Por el bien de un alma que se abandona a Él conmovería al mundo entero, y la rodea de una protección especialísima y singular. Leamos el salmo Qui habita in adjutorio Altissimi «El que descansa al amparo del Altísimo» (Sal 90,1), y nos daremos cuenta de esta especial protección con que Dios envuelve al alma que por el abandono «descansa» –habitat– en una confianza absoluta en la ayuda divina. «Dios te cubrirá con sus alas… te servirá de escudo su verdad; mil enemigos caen a la diestra y diez mil a la siniestra, y a ti no se acercarán. Porque mandó a sus ángeles que te guarden en todos tus caminos, y te llevarán en sus manos para que no tropieces en las piedras… Porque esperó en mí, dice el Señor, yo la libraré y protegeré: me invocará y yo la oiré: estaré con ella en la tribulación para consolarla y glorificarla: disfrutará de largos años y se salvará».

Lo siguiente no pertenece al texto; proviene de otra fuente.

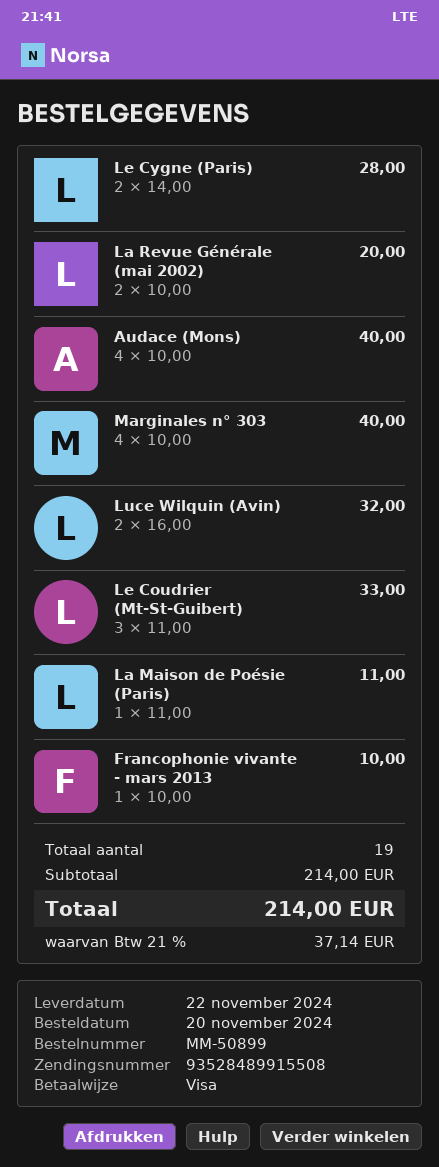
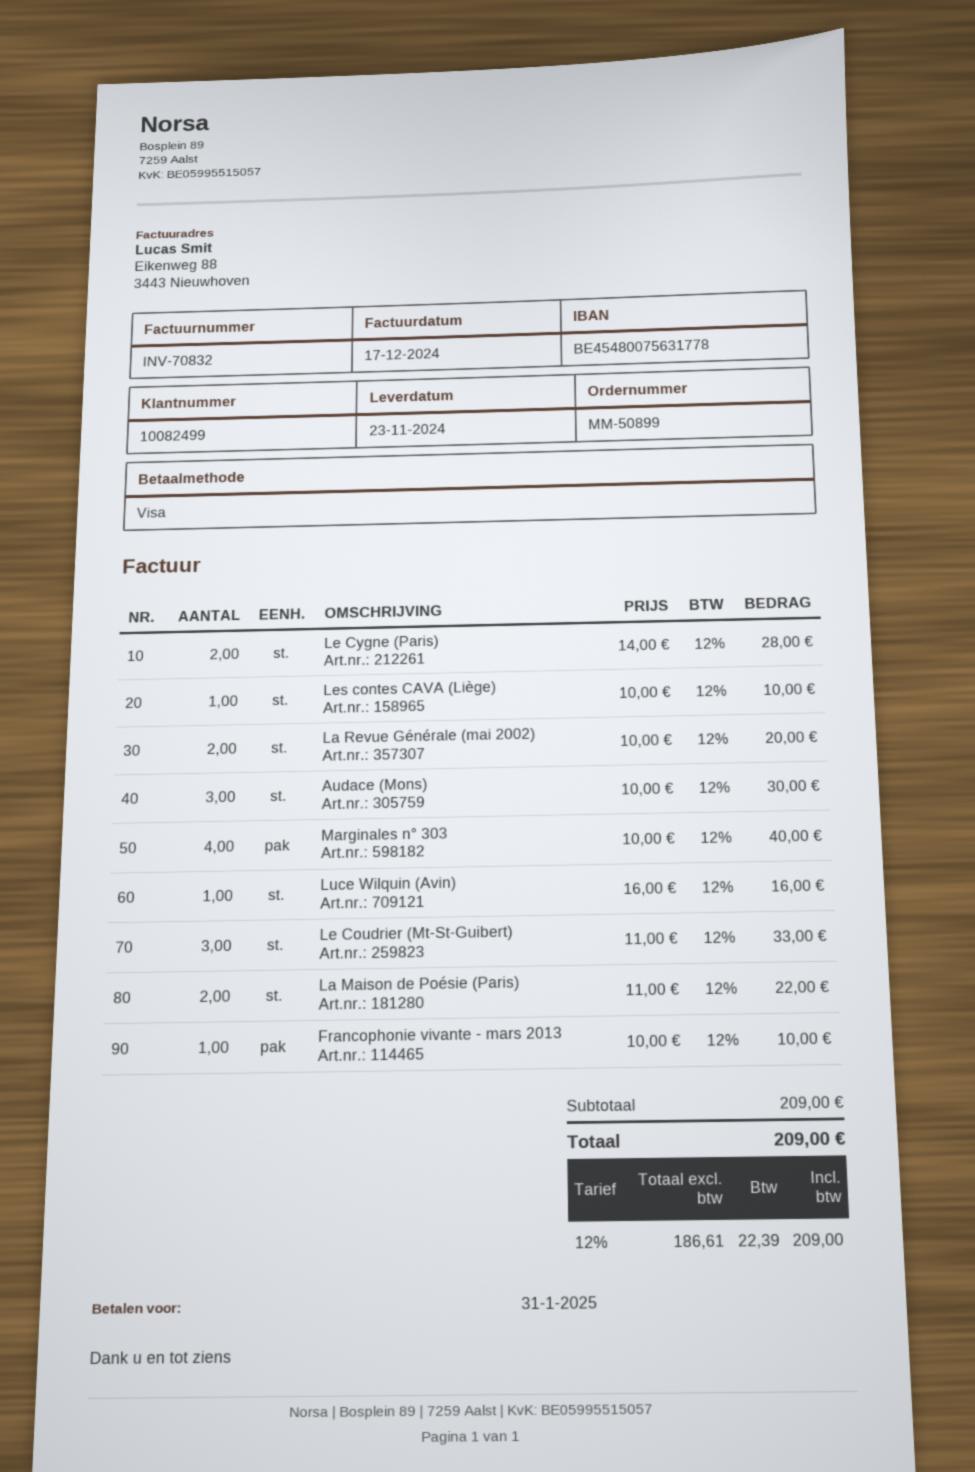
delivery date: 2024-11-22 -> 2024-11-23
Audace (Mons): 4 x 10.00 = 40.00 -> 3 x 10.00 = 30.00
Luce Wilquin (Avin): 2 x 16.00 = 32.00 -> 1 x 16.00 = 16.00
La Maison de Poésie (Paris): 1 x 11.00 = 11.00 -> 2 x 11.00 = 22.00
Les contes CAVA (Liège): none -> 1 x 10.00 = 10.00
subtotal: 214.00 -> 209.00
tax: 21% = 37.14 -> 12% = 22.39
total: 214.00 -> 209.00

[Merece también recordarse el salmo 26, verdadero canto de confianza del alma abandonada: «El Señor es mi luz y mi salvación, ¿por qué habría de temer? Él me cobijará en su morada en el día de la adversidad; me ocultará en el secreto de su tienda de campaña, y allí me encontraré segura como en una fortaleza inexpugnable»].

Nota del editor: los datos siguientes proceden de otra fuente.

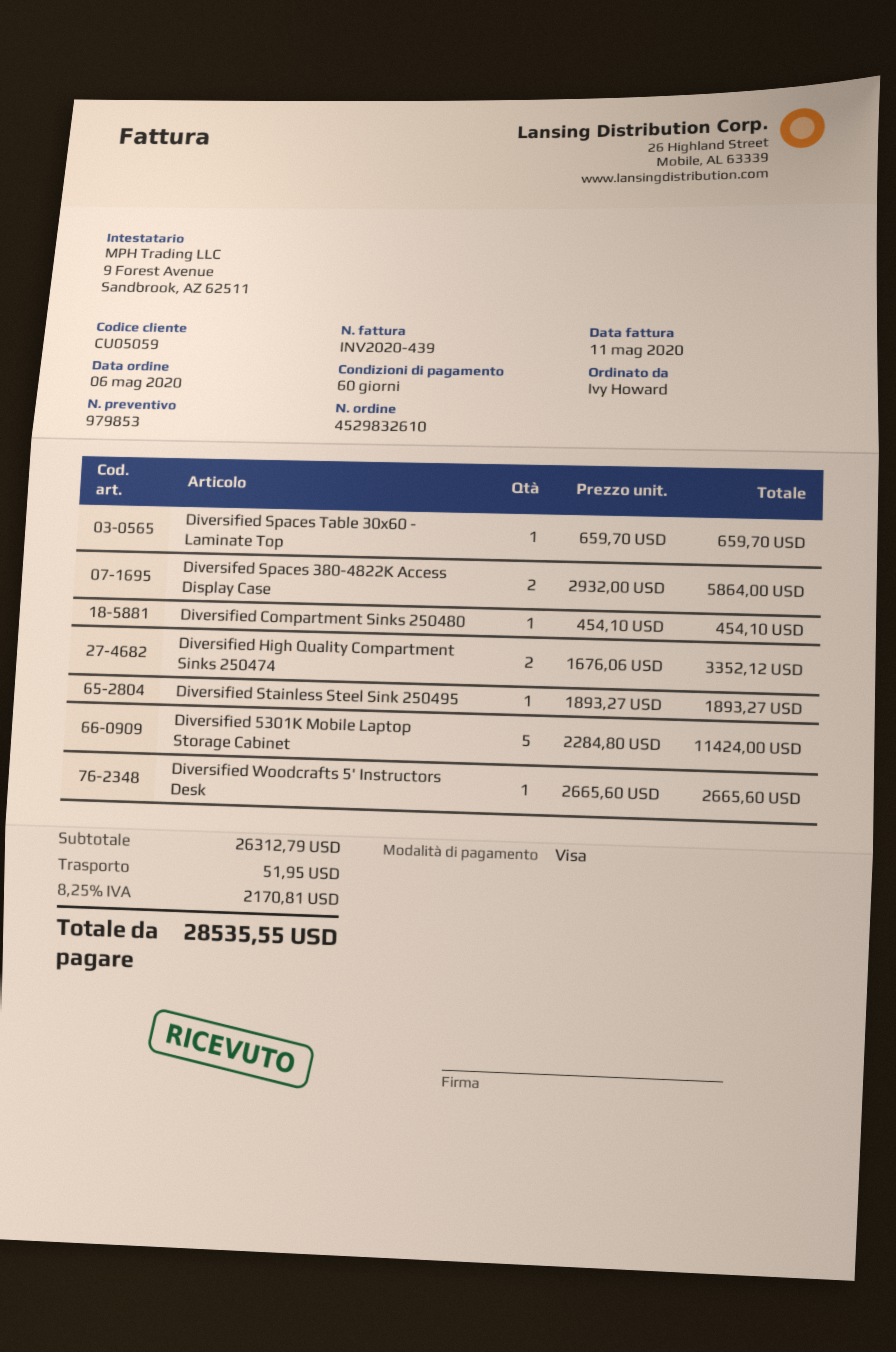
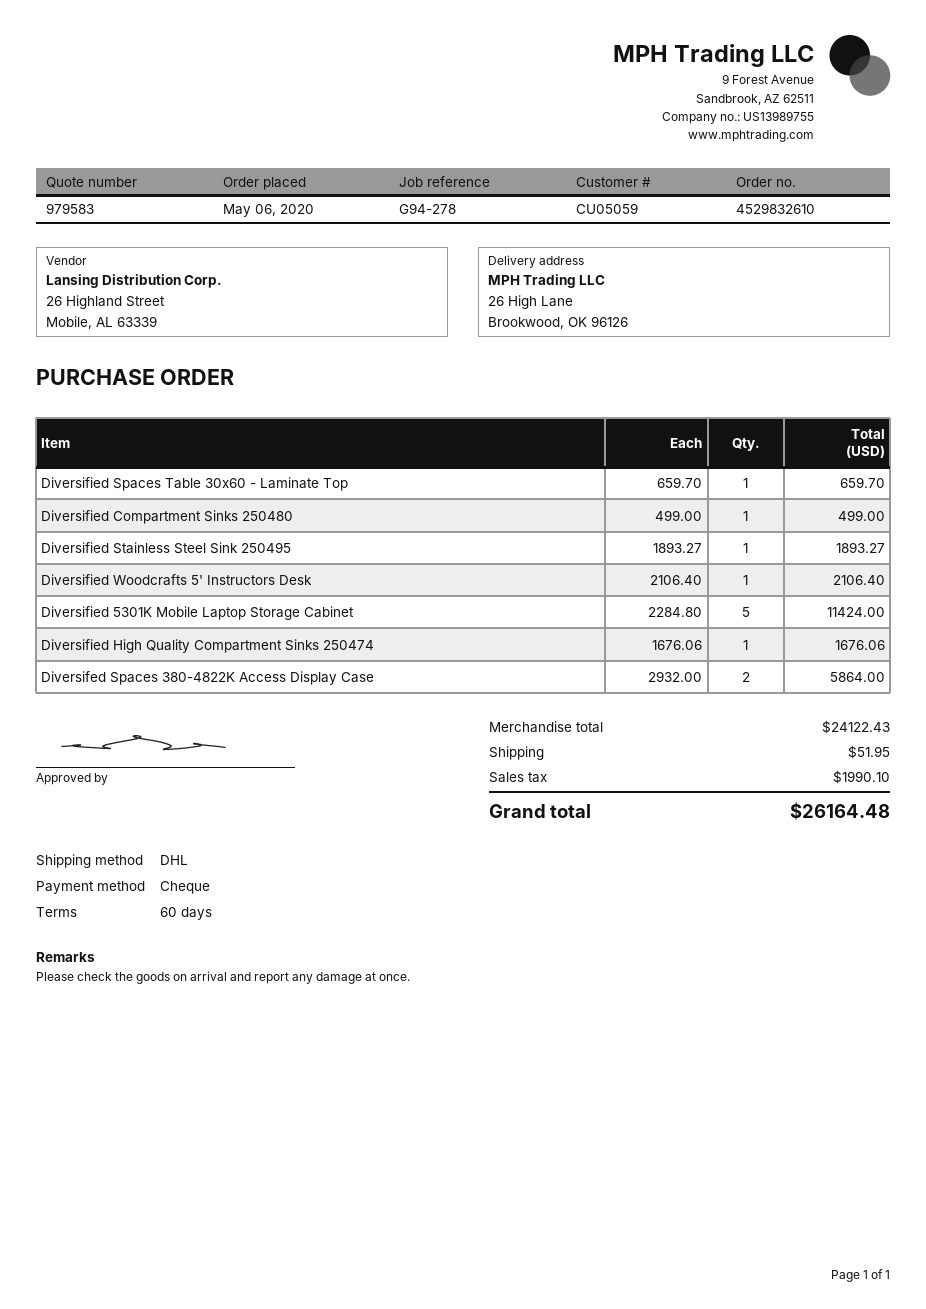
quote number: 979853 -> 979583
payment method: Visa -> cheque
Diversified Compartment Sinks 250480: 1 x 454.10 = 454.10 -> 1 x 499.00 = 499.00
Diversified High Quality Compartment Sinks 250474: 2 x 1676.06 = 3352.12 -> 1 x 1676.06 = 1676.06
Diversified Woodcrafts 5' Instructors Desk: 1 x 2665.60 = 2665.60 -> 1 x 2106.40 = 2106.40
subtotal: 26312.79 -> 24122.43
tax: 2170.81 -> 1990.10
total: 28535.55 -> 26164.48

He aquí la bendición ubérrima que Dios concede al alma que se abandona a Él. Ya sabemos por qué obra así. Esta alma hállase totalmente libre y despegada de sí misma y de las criaturas; indiferente a todo cargo y honor, puesto que sólo busca y desea a Dios: «De veras busca a Dios» (cfr. RB 58); y una vez lo ha encontrado, queda satisfecha, porque sus deseos se han cumplido. Entonces Dios obra como dueño soberano de esta alma, cuyo dominio nadie le disputa; ella, en cambio, le procura una gloria incomparable mediante el homenaje continuo de un absoluto abandono. El Señor obra grandes cosas por ella, y la vida de ésa tiene un eco profundísimo en el mundo sobrenatural.
Las almas que se abandonan a Dios gozan de una libertad que les proporciona paz inalterable e intenso gozo; ven en Dios un Padre amoroso y bueno, que desea conducirlas a sí. ¿Qué temerán, pues? Dios las guía; nada les falta, ni en luces ni en gracias. «El Señor me guía, nada me faltará» (Sal 22,1). Viven en la abundancia de bienes divinos, y en una paz interior que sobrepasa todo sentimiento. Basta el menor contacto con estas almas para sentir la unción suave que de ellas se desprende, y que proviene de una confianza inquebrantable en Dios y de la íntima unión con Él. El Señor se ha convertido para ellas en su sabiduría, su fortaleza y su gloria, y ellas saborean, aun en las «sombras de la muerte», la paz de Dios y un gozo inalterable, porque están seguras de verse en manos del mejor de los padres, del más fiel amigo, del más cariñoso esposo. «Aunque camine en tinieblas de noche, nada malo temeré mientras tú estés conmigo» (Sal 22,4).